**Instructions to follow**
Reproduce every line below exactly as written; do not include the images.

**Raw data**
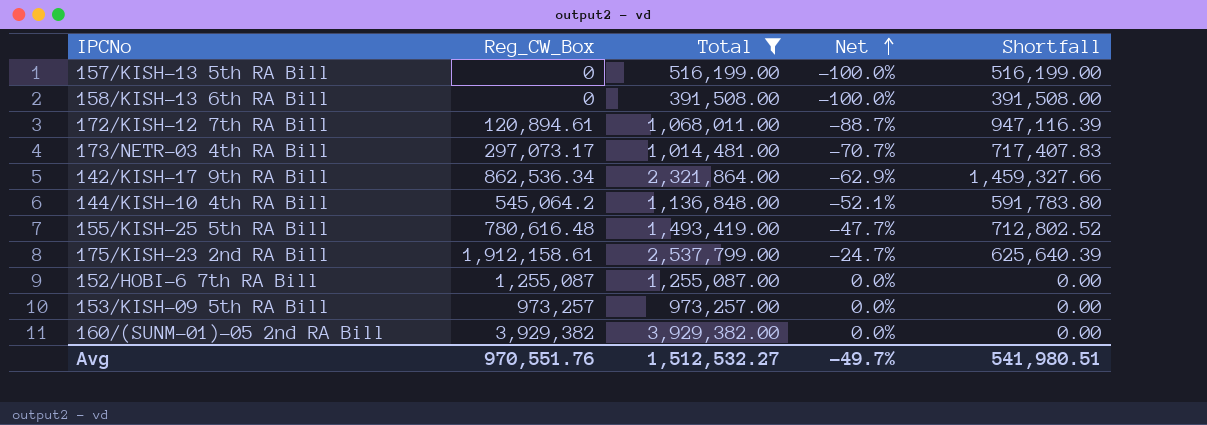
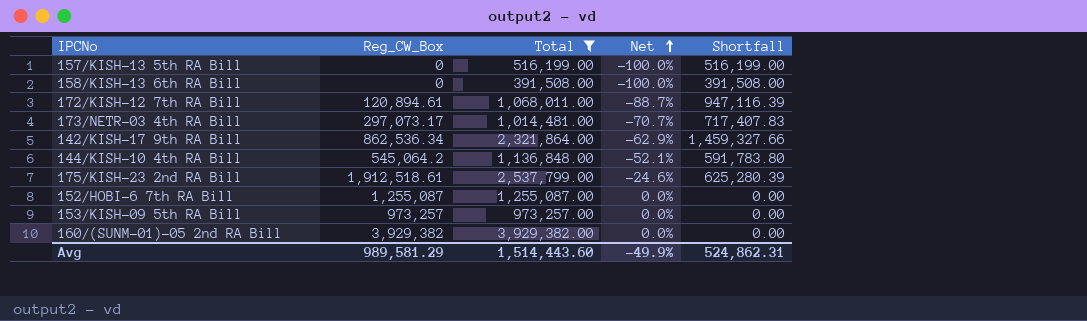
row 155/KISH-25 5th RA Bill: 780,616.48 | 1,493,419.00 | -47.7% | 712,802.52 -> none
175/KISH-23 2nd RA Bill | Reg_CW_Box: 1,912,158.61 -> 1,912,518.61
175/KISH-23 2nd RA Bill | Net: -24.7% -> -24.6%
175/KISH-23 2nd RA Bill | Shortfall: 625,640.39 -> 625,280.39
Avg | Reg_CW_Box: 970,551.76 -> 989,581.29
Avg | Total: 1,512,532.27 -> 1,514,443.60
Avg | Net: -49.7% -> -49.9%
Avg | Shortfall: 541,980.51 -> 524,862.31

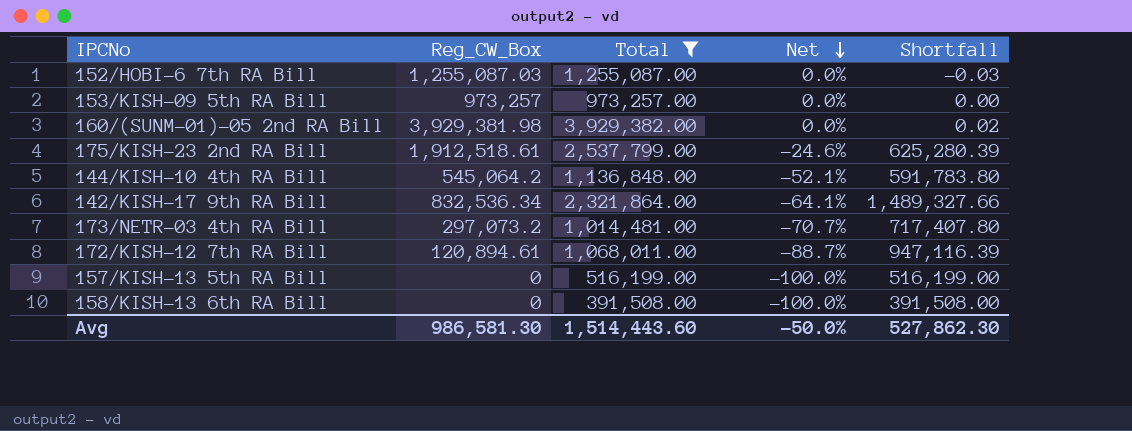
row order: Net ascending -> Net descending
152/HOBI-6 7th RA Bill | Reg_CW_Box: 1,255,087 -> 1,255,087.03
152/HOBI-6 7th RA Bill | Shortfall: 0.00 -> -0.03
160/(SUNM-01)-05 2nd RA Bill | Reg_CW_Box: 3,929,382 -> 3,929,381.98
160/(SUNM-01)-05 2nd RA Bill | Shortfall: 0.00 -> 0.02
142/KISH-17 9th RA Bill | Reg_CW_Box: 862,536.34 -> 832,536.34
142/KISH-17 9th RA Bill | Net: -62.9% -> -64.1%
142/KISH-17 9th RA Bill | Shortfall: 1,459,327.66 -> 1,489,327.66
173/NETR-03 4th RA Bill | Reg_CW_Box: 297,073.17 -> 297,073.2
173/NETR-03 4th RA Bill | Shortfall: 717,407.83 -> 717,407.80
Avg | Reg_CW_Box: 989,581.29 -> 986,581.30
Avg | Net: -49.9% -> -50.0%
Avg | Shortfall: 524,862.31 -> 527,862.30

**Response box**
row 155/KISH-25 5th RA Bill: 780,616.48 | 1,493,419.00 | -47.7% | 712,802.52 -> none
175/KISH-23 2nd RA Bill | Reg_CW_Box: 1,912,158.61 -> 1,912,518.61
175/KISH-23 2nd RA Bill | Net: -24.7% -> -24.6%
175/KISH-23 2nd RA Bill | Shortfall: 625,640.39 -> 625,280.39
Avg | Reg_CW_Box: 970,551.76 -> 989,581.29
Avg | Total: 1,512,532.27 -> 1,514,443.60
Avg | Net: -49.7% -> -49.9%
Avg | Shortfall: 541,980.51 -> 524,862.31

row order: Net ascending -> Net descending
152/HOBI-6 7th RA Bill | Reg_CW_Box: 1,255,087 -> 1,255,087.03
152/HOBI-6 7th RA Bill | Shortfall: 0.00 -> -0.03
160/(SUNM-01)-05 2nd RA Bill | Reg_CW_Box: 3,929,382 -> 3,929,381.98
160/(SUNM-01)-05 2nd RA Bill | Shortfall: 0.00 -> 0.02
142/KISH-17 9th RA Bill | Reg_CW_Box: 862,536.34 -> 832,536.34
142/KISH-17 9th RA Bill | Net: -62.9% -> -64.1%
142/KISH-17 9th RA Bill | Shortfall: 1,459,327.66 -> 1,489,327.66
173/NETR-03 4th RA Bill | Reg_CW_Box: 297,073.17 -> 297,073.2
173/NETR-03 4th RA Bill | Shortfall: 717,407.83 -> 717,407.80
Avg | Reg_CW_Box: 989,581.29 -> 986,581.30
Avg | Net: -49.9% -> -50.0%
Avg | Shortfall: 524,862.31 -> 527,862.30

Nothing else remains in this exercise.